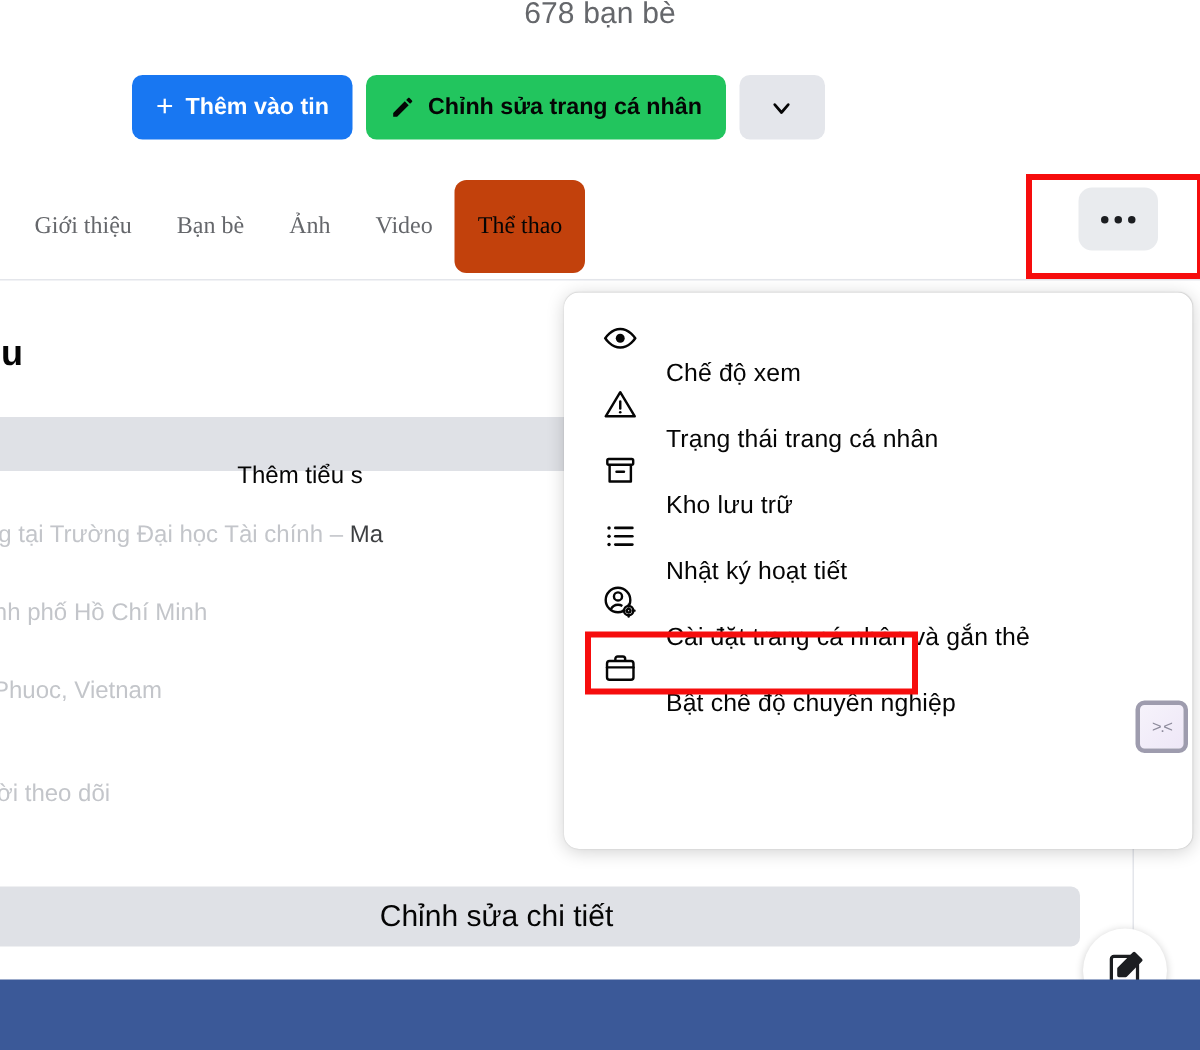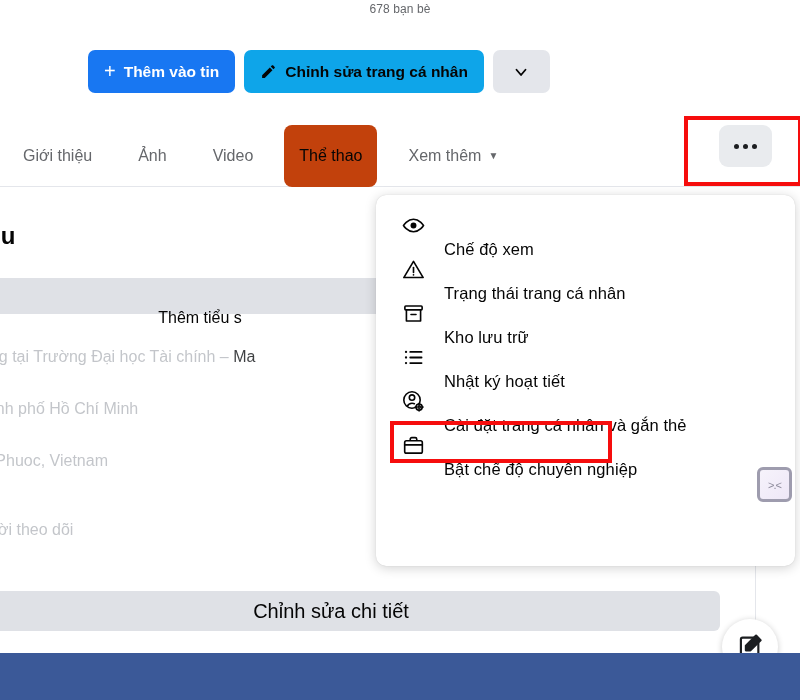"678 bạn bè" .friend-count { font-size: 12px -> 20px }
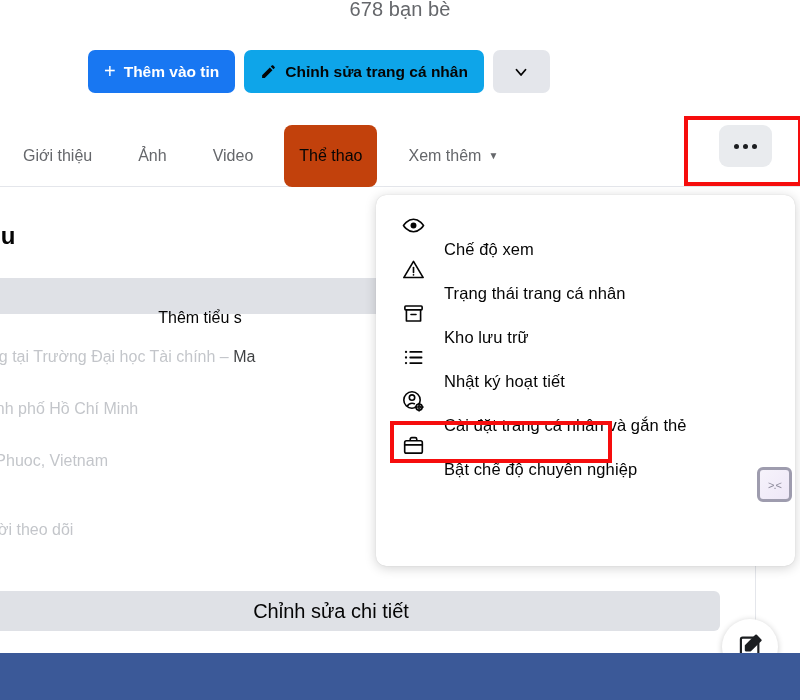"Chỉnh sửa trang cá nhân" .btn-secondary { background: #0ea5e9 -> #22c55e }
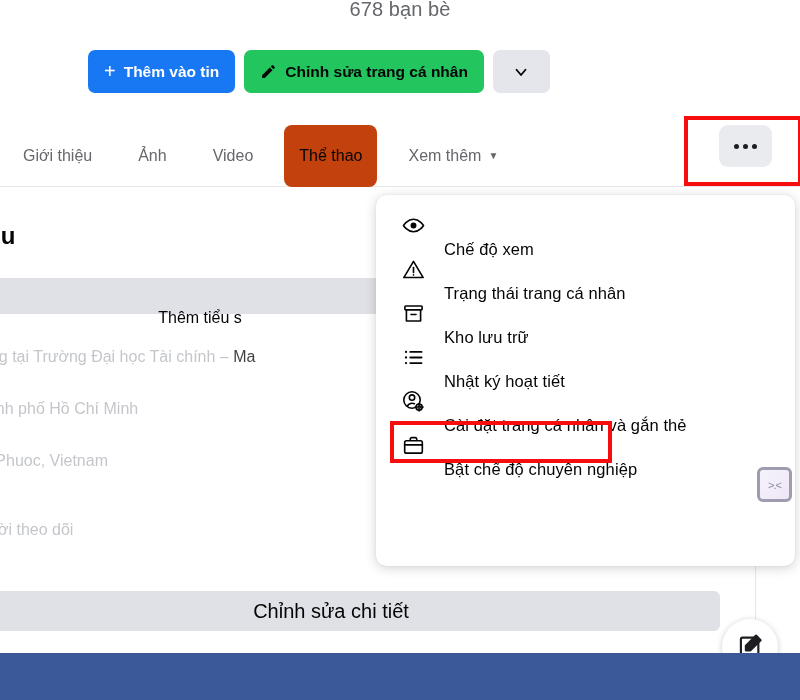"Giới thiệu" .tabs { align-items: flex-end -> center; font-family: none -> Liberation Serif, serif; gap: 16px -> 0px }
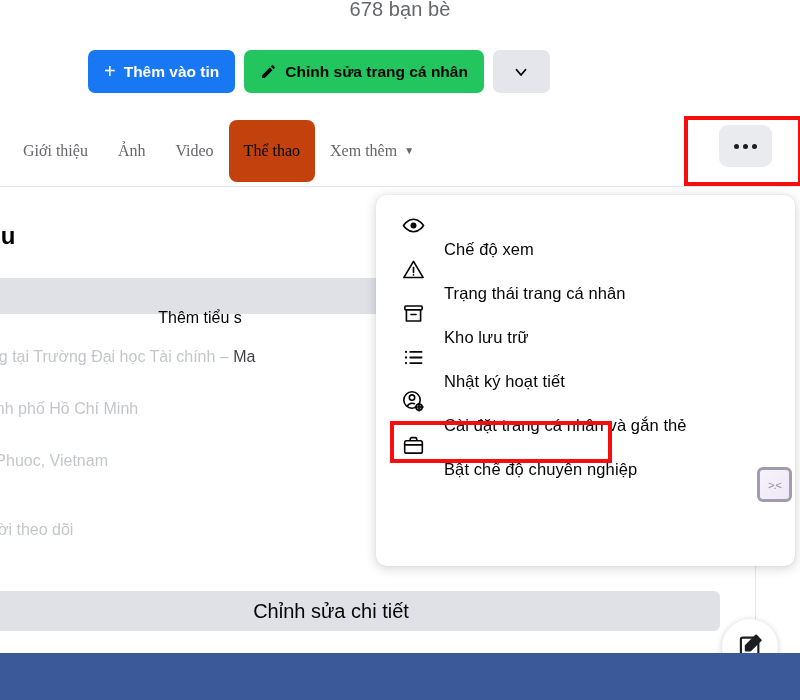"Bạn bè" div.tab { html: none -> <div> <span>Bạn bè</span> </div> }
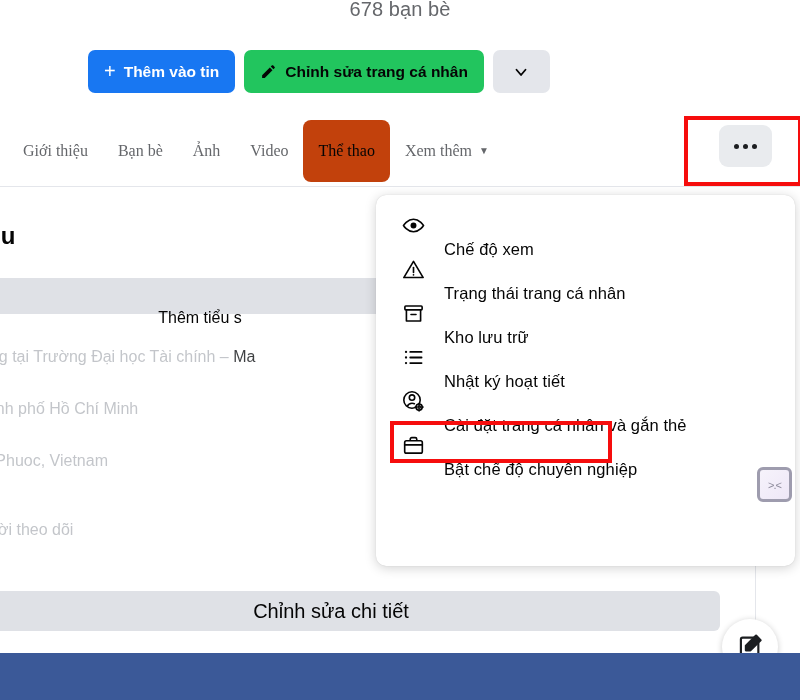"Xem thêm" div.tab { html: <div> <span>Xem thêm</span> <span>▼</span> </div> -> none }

※

• WORK ITEM
Your copy should match the records above word for word, but without images.

• OUTPUT OF THE EXERCISE
"678 bạn bè" .friend-count { font-size: 12px -> 20px }
"Chỉnh sửa trang cá nhân" .btn-secondary { background: #0ea5e9 -> #22c55e }
"Giới thiệu" .tabs { align-items: flex-end -> center; font-family: none -> Liberation Serif, serif; gap: 16px -> 0px }
"Bạn bè" div.tab { html: none -> <div> <span>Bạn bè</span> </div> }
"Xem thêm" div.tab { html: <div> <span>Xem thêm</span> <span>▼</span> </div> -> none }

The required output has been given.